▶ _Directions for this task_
This exercise calls for every line of the data below with the string "time" in it.

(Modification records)
------

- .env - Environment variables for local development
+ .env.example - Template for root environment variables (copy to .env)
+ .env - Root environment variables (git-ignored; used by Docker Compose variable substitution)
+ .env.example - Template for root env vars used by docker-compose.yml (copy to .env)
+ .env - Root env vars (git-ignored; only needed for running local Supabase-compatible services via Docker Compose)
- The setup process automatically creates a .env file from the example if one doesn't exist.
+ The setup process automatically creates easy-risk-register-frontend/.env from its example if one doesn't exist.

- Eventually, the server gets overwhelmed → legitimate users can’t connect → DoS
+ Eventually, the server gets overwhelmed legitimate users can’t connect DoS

------

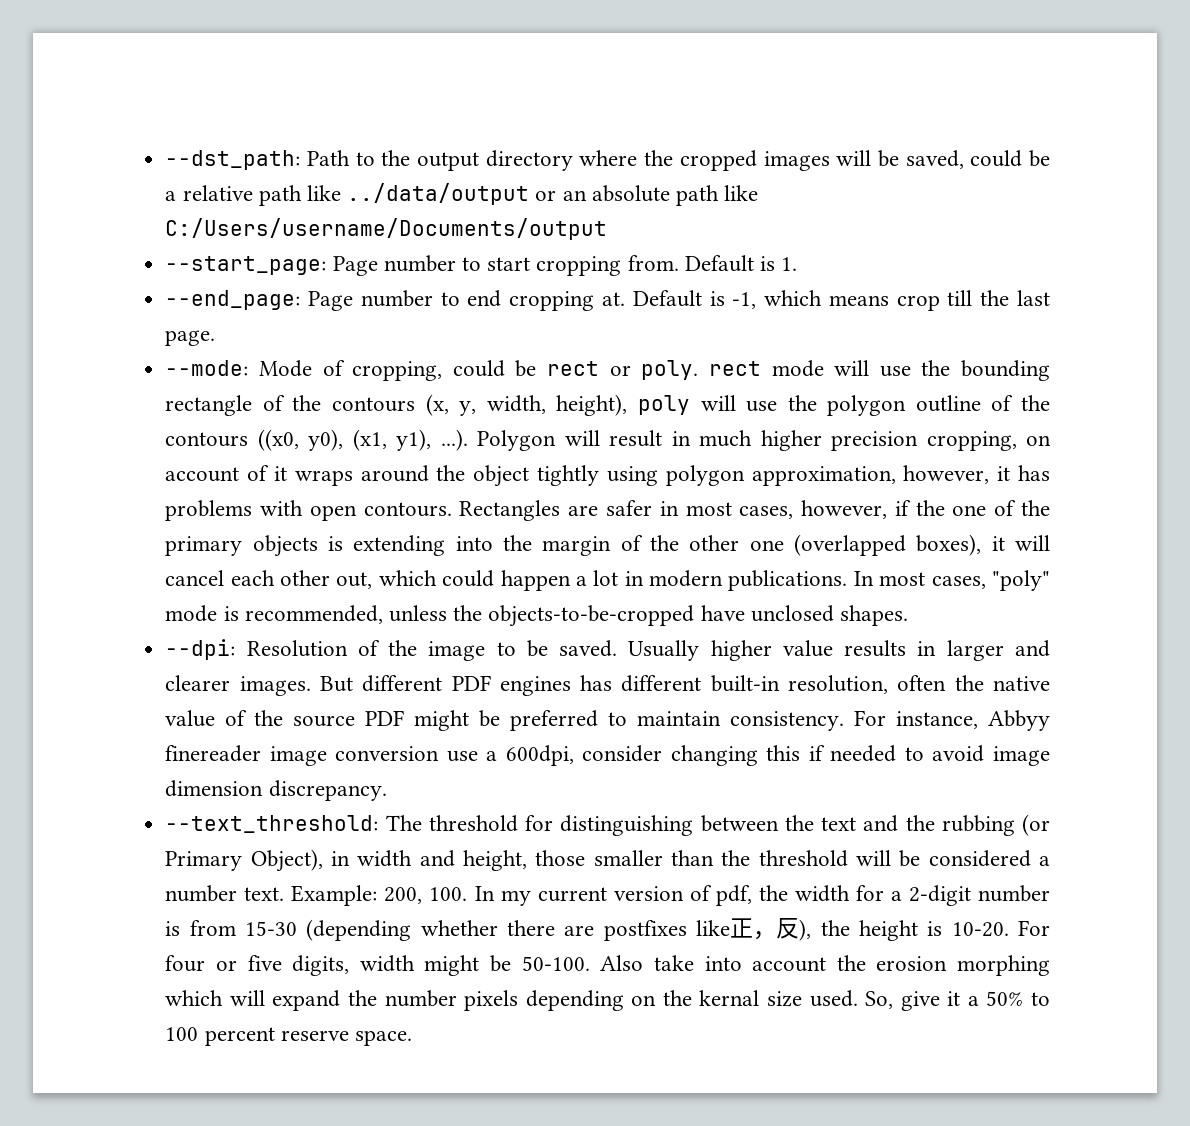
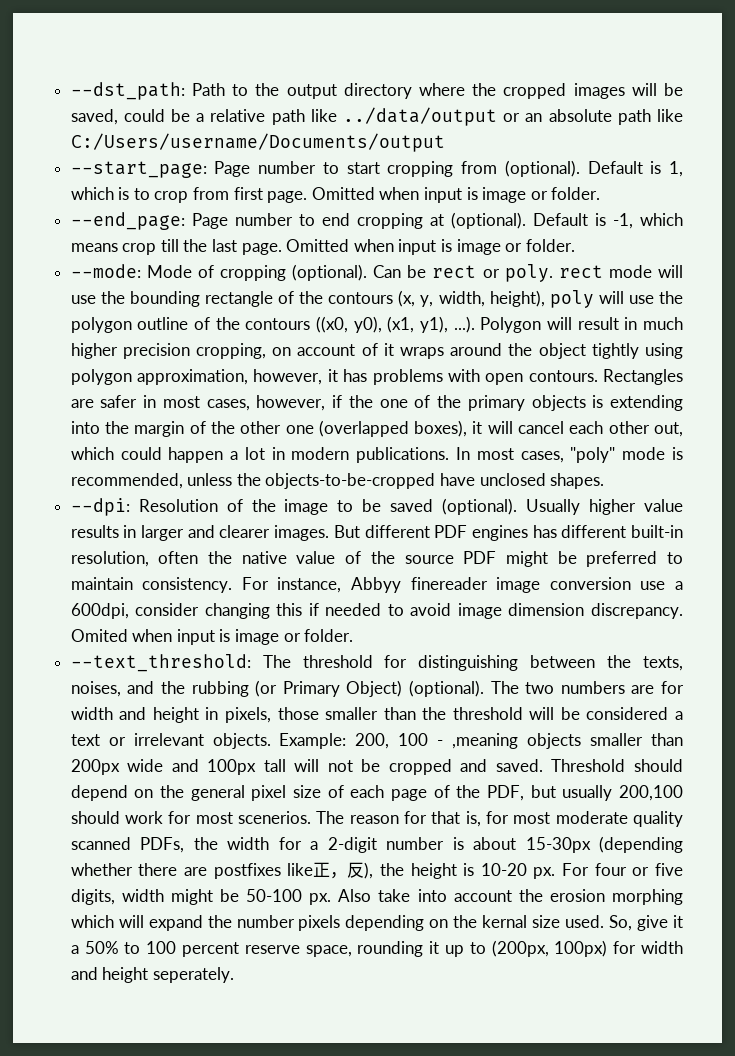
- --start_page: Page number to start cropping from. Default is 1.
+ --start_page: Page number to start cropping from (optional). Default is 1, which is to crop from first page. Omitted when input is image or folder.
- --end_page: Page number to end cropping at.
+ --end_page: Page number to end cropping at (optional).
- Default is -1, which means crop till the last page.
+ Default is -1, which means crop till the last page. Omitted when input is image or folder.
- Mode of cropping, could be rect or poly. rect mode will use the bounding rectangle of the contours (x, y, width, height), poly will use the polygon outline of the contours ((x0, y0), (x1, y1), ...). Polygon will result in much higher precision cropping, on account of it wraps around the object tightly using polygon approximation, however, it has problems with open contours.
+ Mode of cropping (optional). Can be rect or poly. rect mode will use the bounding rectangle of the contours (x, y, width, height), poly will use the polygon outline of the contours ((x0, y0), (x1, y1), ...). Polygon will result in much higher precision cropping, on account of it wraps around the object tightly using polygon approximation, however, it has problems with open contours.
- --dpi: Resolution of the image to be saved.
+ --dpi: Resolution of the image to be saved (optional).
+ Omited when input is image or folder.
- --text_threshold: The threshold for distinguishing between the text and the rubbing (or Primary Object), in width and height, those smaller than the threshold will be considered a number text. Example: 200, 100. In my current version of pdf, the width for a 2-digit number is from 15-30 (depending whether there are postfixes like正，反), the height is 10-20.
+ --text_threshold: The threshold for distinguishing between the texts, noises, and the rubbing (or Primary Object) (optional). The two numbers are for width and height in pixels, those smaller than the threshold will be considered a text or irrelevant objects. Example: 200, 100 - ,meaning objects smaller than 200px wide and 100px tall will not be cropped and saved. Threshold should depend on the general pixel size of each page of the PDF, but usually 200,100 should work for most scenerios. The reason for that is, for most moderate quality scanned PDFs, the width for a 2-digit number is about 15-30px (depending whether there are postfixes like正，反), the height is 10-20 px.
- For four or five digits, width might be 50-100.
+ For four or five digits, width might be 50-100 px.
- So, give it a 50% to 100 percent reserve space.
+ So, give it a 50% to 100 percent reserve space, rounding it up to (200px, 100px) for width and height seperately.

------

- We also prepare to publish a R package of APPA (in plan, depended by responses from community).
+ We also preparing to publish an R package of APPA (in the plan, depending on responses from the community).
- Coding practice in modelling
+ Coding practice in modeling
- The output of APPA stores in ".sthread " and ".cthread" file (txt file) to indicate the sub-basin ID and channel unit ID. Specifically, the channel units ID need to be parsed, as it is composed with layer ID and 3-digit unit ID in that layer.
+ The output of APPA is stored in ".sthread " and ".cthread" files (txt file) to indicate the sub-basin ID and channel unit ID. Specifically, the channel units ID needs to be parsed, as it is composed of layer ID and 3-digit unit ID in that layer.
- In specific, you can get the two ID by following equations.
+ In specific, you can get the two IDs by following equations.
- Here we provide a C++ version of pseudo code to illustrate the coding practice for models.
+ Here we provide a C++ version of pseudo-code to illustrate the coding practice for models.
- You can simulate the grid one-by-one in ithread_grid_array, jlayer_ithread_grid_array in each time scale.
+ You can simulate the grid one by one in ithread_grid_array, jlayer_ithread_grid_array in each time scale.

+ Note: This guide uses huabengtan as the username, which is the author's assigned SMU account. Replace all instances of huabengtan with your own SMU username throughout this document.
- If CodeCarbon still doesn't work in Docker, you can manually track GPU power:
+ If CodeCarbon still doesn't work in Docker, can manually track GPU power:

------

▶ _Written reply_
- You can simulate the grid one-by-one in ithread_grid_array, jlayer_ithread_grid_array in each time scale.
+ You can simulate the grid one by one in ithread_grid_array, jlayer_ithread_grid_array in each time scale.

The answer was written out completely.